--- START ---

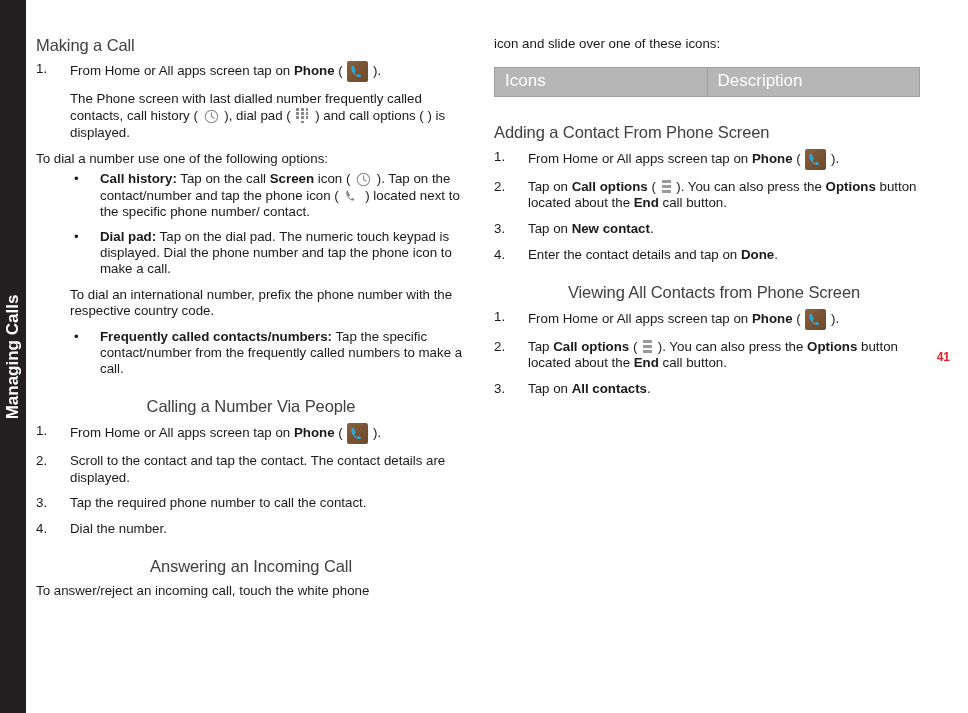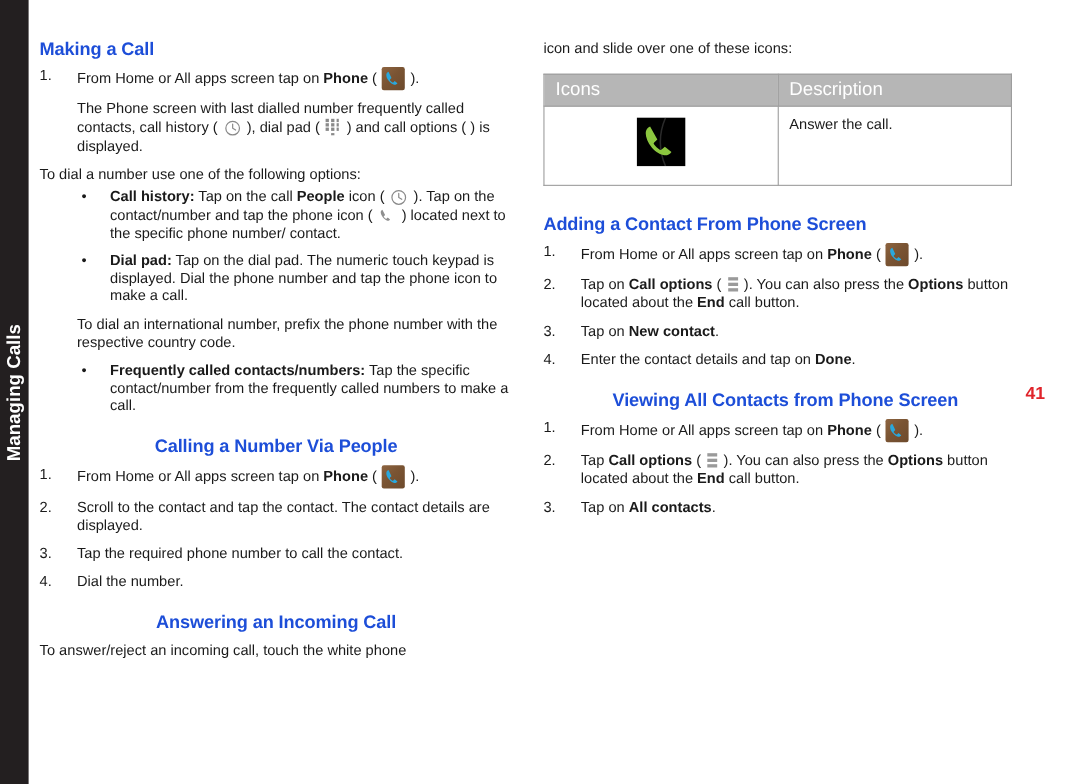--- a/index.html
+++ b/index.html
@@ -50,23 +50,23 @@
 
   .column {
     position: absolute;
     top: 36px;
   }
   #col-left  { left: 36px;  width: 430px; }
   #col-right { left: 494px; width: 440px; }
 
   
   .sect-head {
-    color: #1d4ed8;
+    color: #404040;
     font-size: 16.5px;
-    font-weight: bold;
+    font-weight: normal;
     font-family: "Liberation Sans Narrow", "Liberation Sans", sans-serif;
     font-stretch: condensed;
     margin: 0 0 7px 0;
     letter-spacing: -0.1px;
     line-height: 1.12;
   }
   .sect-head.spaced { margin-top: 20px; text-align: center; }
 
   
   .para {
@@ -197,21 +197,21 @@
     overflow: hidden;
   }
   .tile svg { position: absolute; left: 0; top: 0; }
 
   
   #page-number {
     position: absolute;
     right: 18px;
     top: 350px;
     color: #e0242b;
-    font-size: 16px;
+    font-size: 12px;
     font-weight: bold;
     font-family: "Liberation Sans Narrow", "Liberation Sans", sans-serif;
   }
 </style>
 </head>
 <body>
 
 <div id="page">
 
   <div id="side-tab">
@@ -231,21 +231,21 @@
 
     <p class="para indent"><span>The Phone screen with last dialled number frequently called contacts, call history ( </span><span class="ico ico-clock"><svg width="15" height="15" viewBox="0 0 15 15">
             <circle cx="7.5" cy="7.5" r="6.2" fill="none" stroke="#8a8a8a" stroke-width="1.1"></circle>
             <path d="M7.5 3.8V7.5l2.7 1.7" fill="none" stroke="#8a8a8a" stroke-width="1.1" stroke-linecap="round"></path>
           </svg></span><span> ), dial pad ( </span><span class="ico ico-dialpad"><i style="left:0;top:0"></i><i style="left:4.6px;top:0"></i><i style="left:9.2px;top:0"></i><i style="left:0;top:4.2px"></i><i style="left:4.6px;top:4.2px"></i><i style="left:9.2px;top:4.2px"></i><i style="left:0;top:8.4px"></i><i style="left:4.6px;top:8.4px"></i><i style="left:9.2px;top:8.4px"></i><i style="left:4.6px;top:12.6px"></i></span><span> ) and call options ( ) is displayed.</span></p>
 
     <p class="para tight">To dial a number use one of the following options:</p>
 
     <div class="bulrow">
       <span class="bul">•</span>
-      <span class="body"><b>Call history:</b><span> Tap on the call </span><b>People</b><span> icon ( </span><span class="ico ico-clock"><svg width="15" height="15" viewBox="0 0 15 15">
+      <span class="body"><b>Call history:</b><span> Tap on the call </span><b>Screen</b><span> icon ( </span><span class="ico ico-clock"><svg width="15" height="15" viewBox="0 0 15 15">
               <circle cx="7.5" cy="7.5" r="6.2" fill="none" stroke="#8a8a8a" stroke-width="1.1"></circle>
               <path d="M7.5 3.8V7.5l2.7 1.7" fill="none" stroke="#8a8a8a" stroke-width="1.1" stroke-linecap="round"></path>
             </svg></span><span> ). Tap on the contact/number and tap the phone icon ( </span><span class="ico ico-handset-small"><svg width="15" height="14" viewBox="0 0 15 14">
               <path d="M3.6 1.6C2.7 2 2.1 2.8 2.1 3.8c0 1.3.6 3.1 1.9 4.8 1.3 1.7 3 2.7 4.2 3 1 .2 1.9-.3 2.4-1.1l-2.1-1.7-1.1 1c-.2.2-.4.2-.6.1-.8-.4-1.4-1-1.9-1.8-.1-.2-.1-.4.1-.6l1.1-1-2.5-4.9z" fill="#8f8f8f"></path>
             </svg></span><span> ) located next to the specific phone number/ contact.</span></span>
     </div>
 
     <div class="bulrow">
       <span class="bul">•</span>
       <span class="body"><b>Dial pad:</b><span> Tap on the dial pad. The numeric touch keypad is displayed. Dial the phone number and tap the phone icon to make a call.</span></span>
@@ -292,31 +292,20 @@
     <p class="para">icon and slide over one of these icons:</p>
 
     <table id="icon-table">
       <thead>
         <tr>
           <th>Icons</th>
           <th>Description</th>
         </tr>
       </thead>
       <tbody>
-        <tr>
-          <td class="cell-icon">
-            <span class="tile">
-              <svg width="44" height="44" viewBox="0 0 44 44">
-                <path d="M26 0 C20 14 20 30 26 44" stroke="#2a2a2a" stroke-width="1.4" fill="none"></path>
-                <path d="M12 8c-2.4 1-4 3.3-4 6 0 3.8 1.8 8.8 5.5 13.2 3.7 4.4 8.3 6.8 11.6 7 2.6.2 4.9-1.1 6.3-3.1l-6-4.8-2.9 2.7c-.5.5-1.2.5-1.7.2-2.1-1.3-3.9-3-5.3-5-.3-.5-.3-1.2.2-1.6l2.9-2.7L12 8z" fill="#8cc63f"></path>
-              </svg>
-            </span>
-          </td>
-          <td class="cell-desc">Answer the call.</td>
-        </tr>
       </tbody>
     </table>
 
     <h2 class="sect-head" style="margin-top:26px">Adding a Contact From Phone Screen</h2>
 
     <div class="numrow">
       <span class="num">1.</span>
       <span class="body"><span>From Home or All apps screen tap on </span><b>Phone</b><span> ( </span><span class="ico ico-phone-app"><svg width="17" height="17" viewBox="0 0 17 17">
               <path d="M4.2 2.3c-1.1.4-1.9 1.4-2 2.6-.1 1.5.6 3.6 2.2 5.6 1.6 2 3.5 3.2 5 3.5 1.2.2 2.3-.3 2.9-1.3l-2.5-2-1.3 1.2c-.2.2-.5.2-.7.1-.9-.5-1.7-1.2-2.3-2.1-.1-.2-.1-.5.1-.7l1.3-1.2-2.7-5.7z" fill="#29a8dd"></path>
             </svg></span><span> ).</span></span>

--- END ---

*WORK REQUEST*. Please transcribe all of the records above exactly, leaving out any pictures.

*YOUR RESPONSE*.
--- a/index.html
+++ b/index.html
@@ -50,23 +50,23 @@
 
   .column {
     position: absolute;
     top: 36px;
   }
   #col-left  { left: 36px;  width: 430px; }
   #col-right { left: 494px; width: 440px; }
 
   
   .sect-head {
-    color: #1d4ed8;
+    color: #404040;
     font-size: 16.5px;
-    font-weight: bold;
+    font-weight: normal;
     font-family: "Liberation Sans Narrow", "Liberation Sans", sans-serif;
     font-stretch: condensed;
     margin: 0 0 7px 0;
     letter-spacing: -0.1px;
     line-height: 1.12;
   }
   .sect-head.spaced { margin-top: 20px; text-align: center; }
 
   
   .para {
@@ -197,21 +197,21 @@
     overflow: hidden;
   }
   .tile svg { position: absolute; left: 0; top: 0; }
 
   
   #page-number {
     position: absolute;
     right: 18px;
     top: 350px;
     color: #e0242b;
-    font-size: 16px;
+    font-size: 12px;
     font-weight: bold;
     font-family: "Liberation Sans Narrow", "Liberation Sans", sans-serif;
   }
 </style>
 </head>
 <body>
 
 <div id="page">
 
   <div id="side-tab">
@@ -231,21 +231,21 @@
 
     <p class="para indent"><span>The Phone screen with last dialled number frequently called contacts, call history ( </span><span class="ico ico-clock"><svg width="15" height="15" viewBox="0 0 15 15">
             <circle cx="7.5" cy="7.5" r="6.2" fill="none" stroke="#8a8a8a" stroke-width="1.1"></circle>
             <path d="M7.5 3.8V7.5l2.7 1.7" fill="none" stroke="#8a8a8a" stroke-width="1.1" stroke-linecap="round"></path>
           </svg></span><span> ), dial pad ( </span><span class="ico ico-dialpad"><i style="left:0;top:0"></i><i style="left:4.6px;top:0"></i><i style="left:9.2px;top:0"></i><i style="left:0;top:4.2px"></i><i style="left:4.6px;top:4.2px"></i><i style="left:9.2px;top:4.2px"></i><i style="left:0;top:8.4px"></i><i style="left:4.6px;top:8.4px"></i><i style="left:9.2px;top:8.4px"></i><i style="left:4.6px;top:12.6px"></i></span><span> ) and call options ( ) is displayed.</span></p>
 
     <p class="para tight">To dial a number use one of the following options:</p>
 
     <div class="bulrow">
       <span class="bul">•</span>
-      <span class="body"><b>Call history:</b><span> Tap on the call </span><b>People</b><span> icon ( </span><span class="ico ico-clock"><svg width="15" height="15" viewBox="0 0 15 15">
+      <span class="body"><b>Call history:</b><span> Tap on the call </span><b>Screen</b><span> icon ( </span><span class="ico ico-clock"><svg width="15" height="15" viewBox="0 0 15 15">
               <circle cx="7.5" cy="7.5" r="6.2" fill="none" stroke="#8a8a8a" stroke-width="1.1"></circle>
               <path d="M7.5 3.8V7.5l2.7 1.7" fill="none" stroke="#8a8a8a" stroke-width="1.1" stroke-linecap="round"></path>
             </svg></span><span> ). Tap on the contact/number and tap the phone icon ( </span><span class="ico ico-handset-small"><svg width="15" height="14" viewBox="0 0 15 14">
               <path d="M3.6 1.6C2.7 2 2.1 2.8 2.1 3.8c0 1.3.6 3.1 1.9 4.8 1.3 1.7 3 2.7 4.2 3 1 .2 1.9-.3 2.4-1.1l-2.1-1.7-1.1 1c-.2.2-.4.2-.6.1-.8-.4-1.4-1-1.9-1.8-.1-.2-.1-.4.1-.6l1.1-1-2.5-4.9z" fill="#8f8f8f"></path>
             </svg></span><span> ) located next to the specific phone number/ contact.</span></span>
     </div>
 
     <div class="bulrow">
       <span class="bul">•</span>
       <span class="body"><b>Dial pad:</b><span> Tap on the dial pad. The numeric touch keypad is displayed. Dial the phone number and tap the phone icon to make a call.</span></span>
@@ -292,31 +292,20 @@
     <p class="para">icon and slide over one of these icons:</p>
 
     <table id="icon-table">
       <thead>
         <tr>
           <th>Icons</th>
           <th>Description</th>
         </tr>
       </thead>
       <tbody>
-        <tr>
-          <td class="cell-icon">
-            <span class="tile">
-              <svg width="44" height="44" viewBox="0 0 44 44">
-                <path d="M26 0 C20 14 20 30 26 44" stroke="#2a2a2a" stroke-width="1.4" fill="none"></path>
-                <path d="M12 8c-2.4 1-4 3.3-4 6 0 3.8 1.8 8.8 5.5 13.2 3.7 4.4 8.3 6.8 11.6 7 2.6.2 4.9-1.1 6.3-3.1l-6-4.8-2.9 2.7c-.5.5-1.2.5-1.7.2-2.1-1.3-3.9-3-5.3-5-.3-.5-.3-1.2.2-1.6l2.9-2.7L12 8z" fill="#8cc63f"></path>
-              </svg>
-            </span>
-          </td>
-          <td class="cell-desc">Answer the call.</td>
-        </tr>
       </tbody>
     </table>
 
     <h2 class="sect-head" style="margin-top:26px">Adding a Contact From Phone Screen</h2>
 
     <div class="numrow">
       <span class="num">1.</span>
       <span class="body"><span>From Home or All apps screen tap on </span><b>Phone</b><span> ( </span><span class="ico ico-phone-app"><svg width="17" height="17" viewBox="0 0 17 17">
               <path d="M4.2 2.3c-1.1.4-1.9 1.4-2 2.6-.1 1.5.6 3.6 2.2 5.6 1.6 2 3.5 3.2 5 3.5 1.2.2 2.3-.3 2.9-1.3l-2.5-2-1.3 1.2c-.2.2-.5.2-.7.1-.9-.5-1.7-1.2-2.3-2.1-.1-.2-.1-.5.1-.7l1.3-1.2-2.7-5.7z" fill="#29a8dd"></path>
             </svg></span><span> ).</span></span>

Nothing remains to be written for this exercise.